Abstract

Complex parallel applications can often be modeled as directed acyclic graphs of coarse-grained application tasks with dependences. These applications exhibit both task and data parallelism, and combining these two (also called mixed parallelism) has been shown to be an effective model for their execution. In this paper, we present an algorithm to compute the appropriate mix of task and data parallelism required to minimize the parallel completion time (makespan) of these applications. In other words, our algorithm determines the set of tasks that should be run concurrently and the number of processors to be allocated to each task. The processor allocation and scheduling decisions are made in an integrated manner and are based on several factors such as the structure of the task graph, the runtime estimates and scalability characteristics of the tasks, and the intertask data communication volumes. A locality-conscious scheduling strategy is used to improve intertask data reuse.
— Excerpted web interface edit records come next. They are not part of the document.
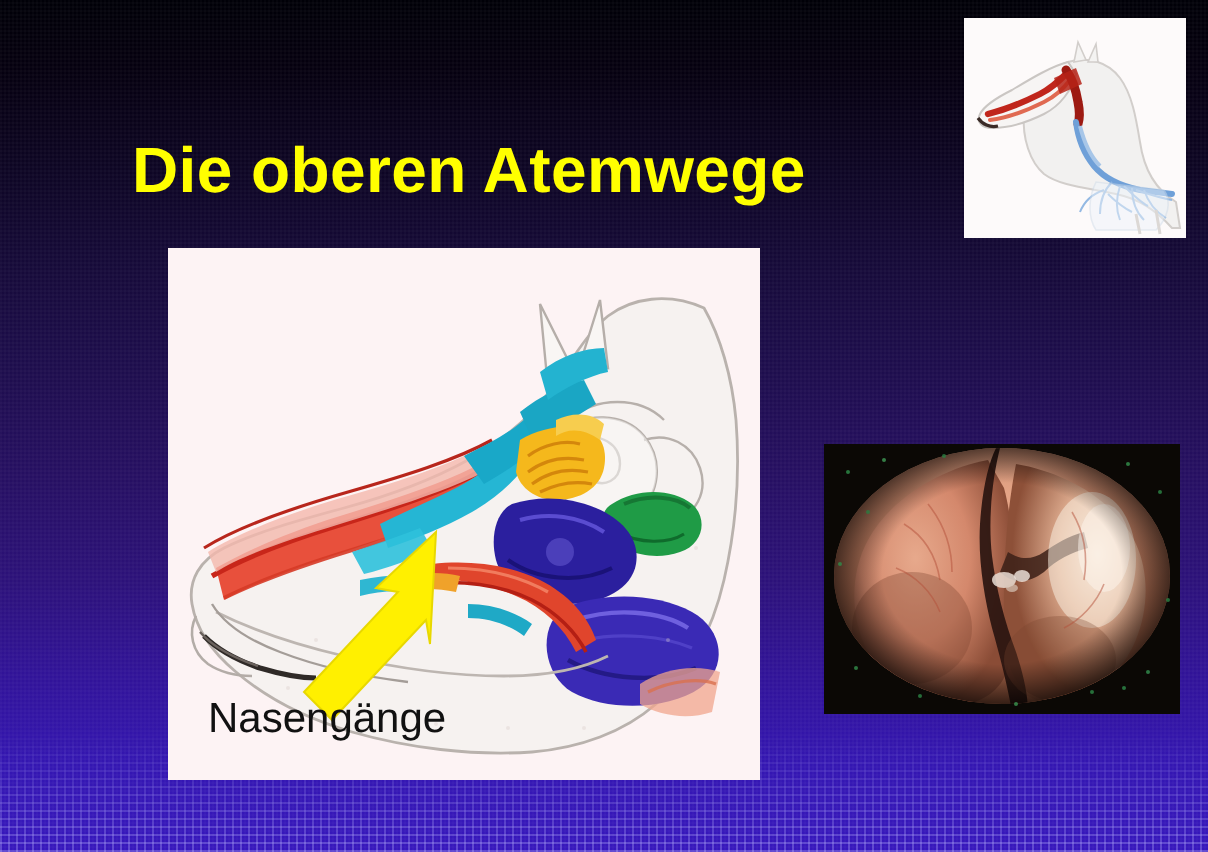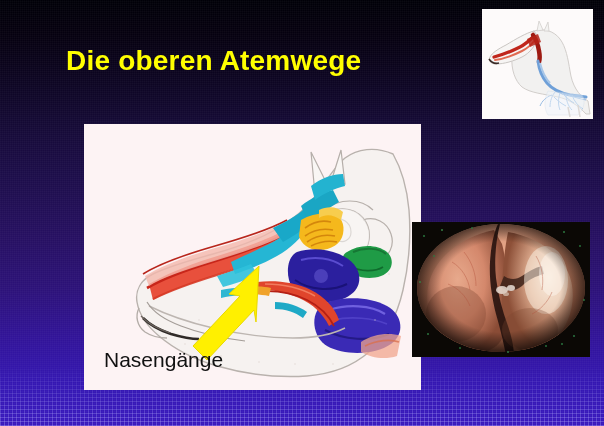--- a/index.html
+++ b/index.html
@@ -53,8 +53,8 @@
   #title {
     position: absolute;
     left: 66px;
-    top: 44px;
-    font-size: 28px;
+    top: 68px;
+    font-size: 32px;
     font-weight: bold;
     letter-spacing: .2px;
     color: #FFFF00;

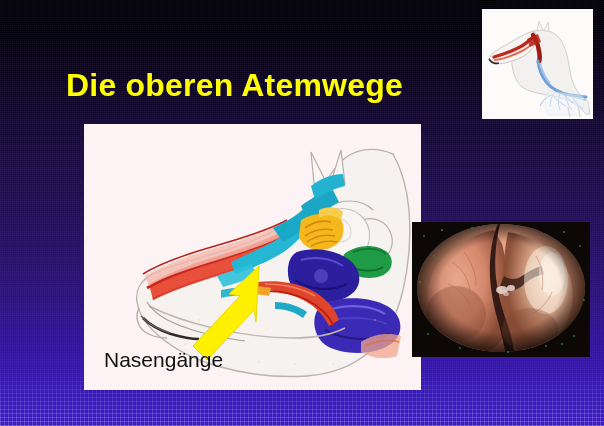--- a/index.html
+++ b/index.html
@@ -71,7 +71,6 @@
     height: 266px;
     background: #fdf3f4;
     overflow: hidden;
-    padding-left: 41px;
   }
   #main-figure svg { display: block; }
Evaluation through simulations and actual executions of task graphs derived from real applications and synthetic graphs shows that our algorithm consistently generates schedules with a lower makespan as compared to Critical Path Reduction (CPR) and Critical Path and Allocation (CPA), two previously proposed scheduling algorithms. Our algorithm also produces schedules that have a lower makespan than pure task- and data-parallel schedules. For task graphs with known optimal schedules or lower bounds on the makespan, our algorithm generates schedules that are closer to the optima than other scheduling approaches.